Jeanne shrugged her shoulders and set off laughing.

“Can you not guess?” added she. “To prevent fools from falling into the dark pit dug for them by a dowerless girl.”

“I do not understand you,” muttered Lorin.

The young girl looked him in the face and made him lower his eyes.

“All the better,” said she. “Then you must have told me a falsehood; you do not find me adorable.” And she began speaking of other things.

“Have you heard of the terrible accident that took place yesterday at the ‘de la Marche’ races?” suddenly asked Lorin.

“No,” answered Jeanne. “What happened?”

“A jockey broke his ribs in taking the third obstacle. The wretched man uttered groans of agony, and the worst of it was that the horse following his broke his leg also.”

“I was there,” joined in a young man. “I never saw a more dreadful sight.”

A slight shudder contracted Jeanne’s calm face. A pang of pain shot through her form, and then she quietly said: “He must have been an awkward fellow. One ought never to fall off a horse.”

Daniel, so far, had listened in silence. The young girl’s last words made his heart bound in his breast Now he said: “Pardon me, these gentlemen do not know the whole story.” Every one turned towards the interrupter, who spoke with emotion.

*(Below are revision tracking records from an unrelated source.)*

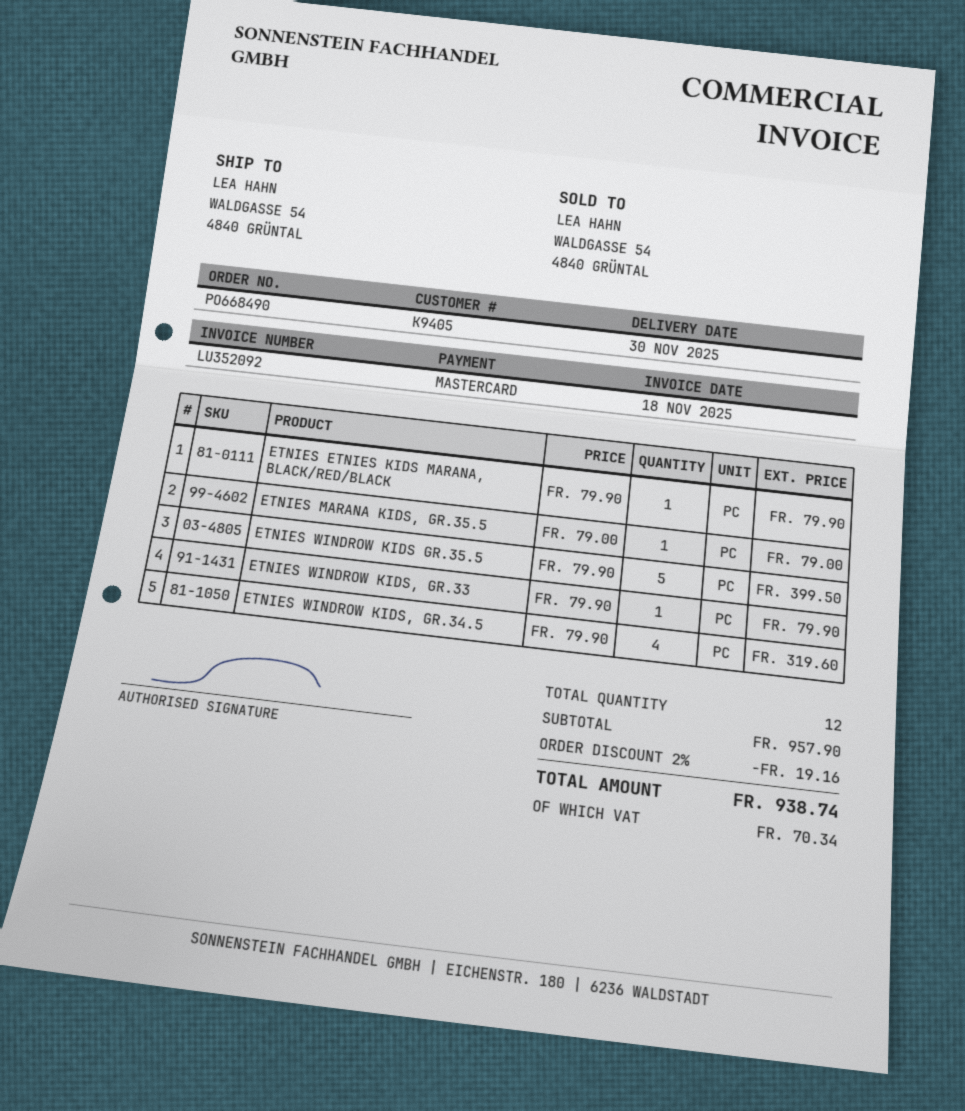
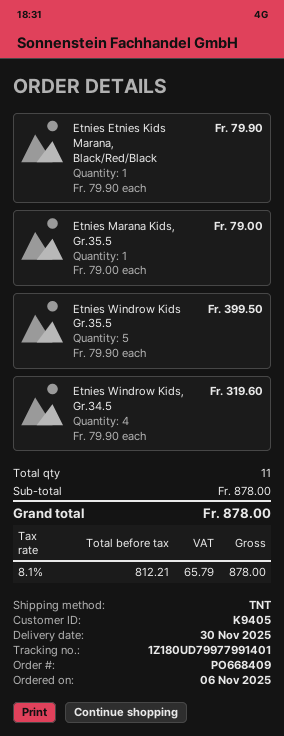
order number: PO668490 -> PO668409
ETNIES WINDROW KIDS, GR.33: 1 x 79.90 = 79.90 -> none
total quantity: 12 -> 11
subtotal: 957.90 -> 878.00
discount: 2% = 19.16 -> none
tax: 70.34 -> 65.79
total: 938.74 -> 878.00

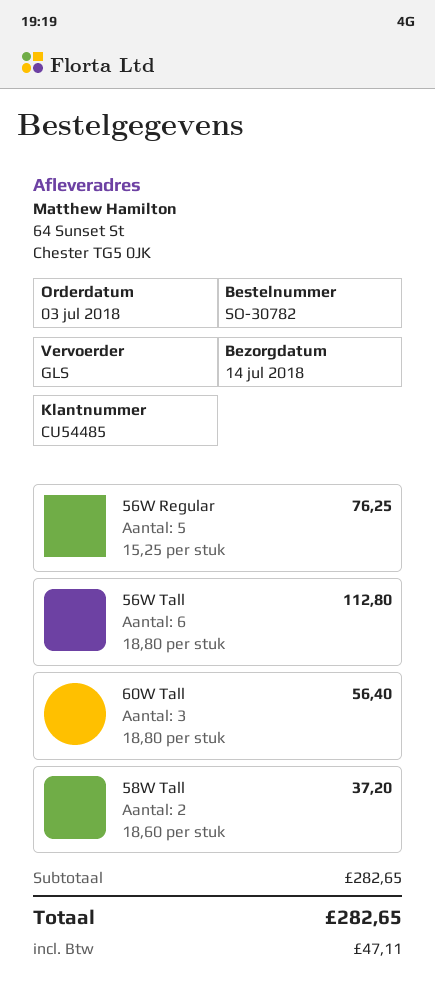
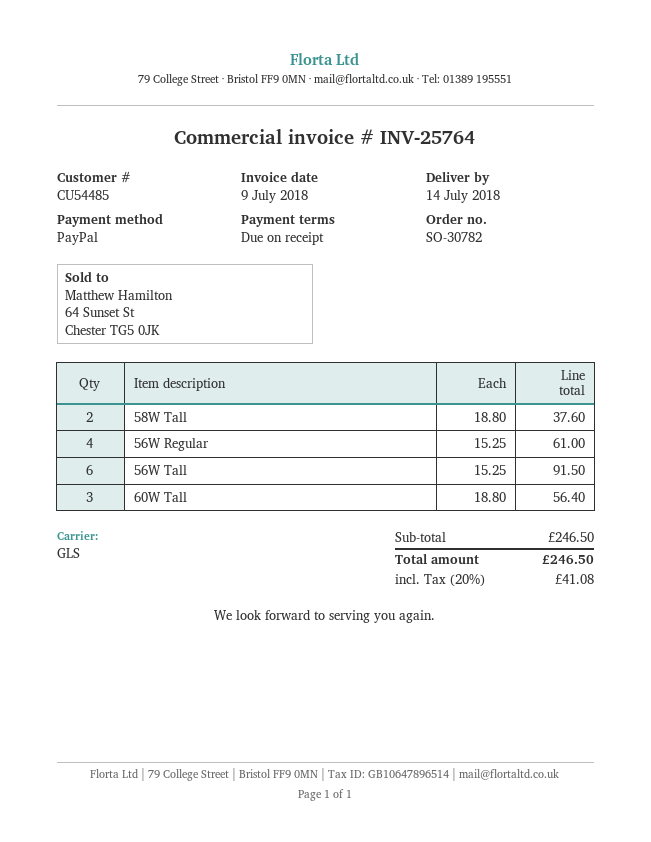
56W Regular: 5 x 15.25 = 76.25 -> 4 x 15.25 = 61.00
56W Tall: 6 x 18.80 = 112.80 -> 6 x 15.25 = 91.50
58W Tall: 2 x 18.60 = 37.20 -> 2 x 18.80 = 37.60
subtotal: 282.65 -> 246.50
tax: 47.11 -> 41.08
total: 282.65 -> 246.50

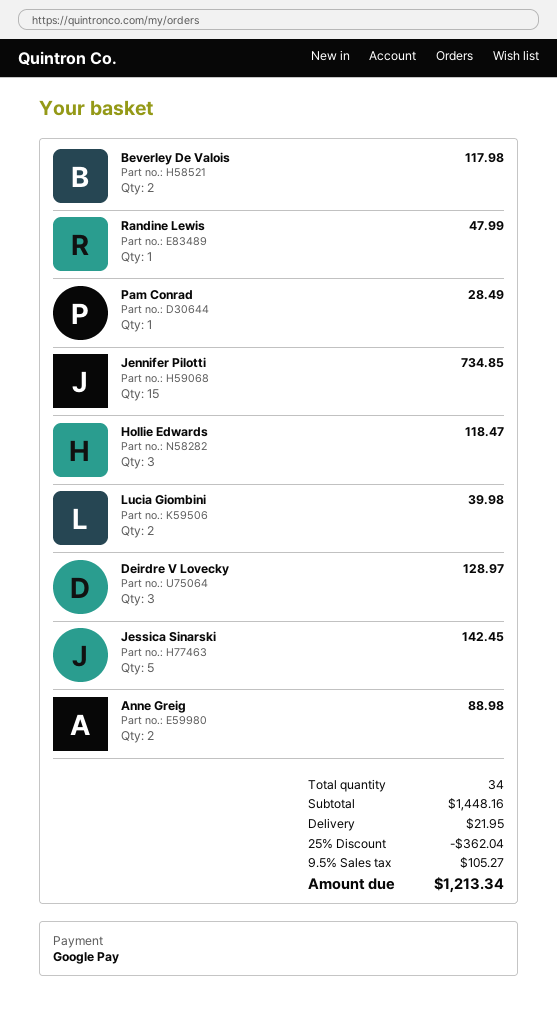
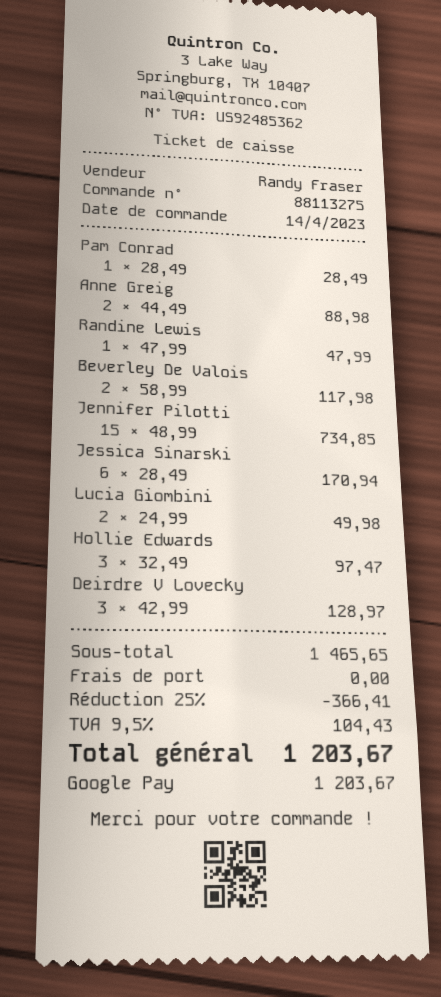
Hollie Edwards: 3 for 118.47 -> 3 for 97.47
Lucia Giombini: 2 for 39.98 -> 2 for 49.98
Jessica Sinarski: 5 for 142.45 -> 6 for 170.94
subtotal: 1448.16 -> 1465.65
discount: 25% = 362.04 -> 25% = 366.41
shipping: 21.95 -> 0.00
tax: 9.5% = 105.27 -> 9.5% = 104.43
total: 1213.34 -> 1203.67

“This morning,” continued he, “I read a full account of the accident in the paper. The awkward fellow, who committed the folly of getting killed, was carried, covered in blood, to his mother. This woman, a poor old thing of sixty, went mad with despair. At the present moment her son’s corpse is still unburied; and there is, in a little cell of the ‘Salprêtrière’ (lunatic asylum), a shrieking, lamenting mother.”

Lorin thought his former comrade’s sally in very bad taste, and considered the barbarian was decidedly incorrigible.

Whilst Daniel was speaking, Jeanne was looking fixedly at him. When he had finished, “I thank you, monsieur,” she simply said, and two tears trickled slowly down her cheeks that had become pale.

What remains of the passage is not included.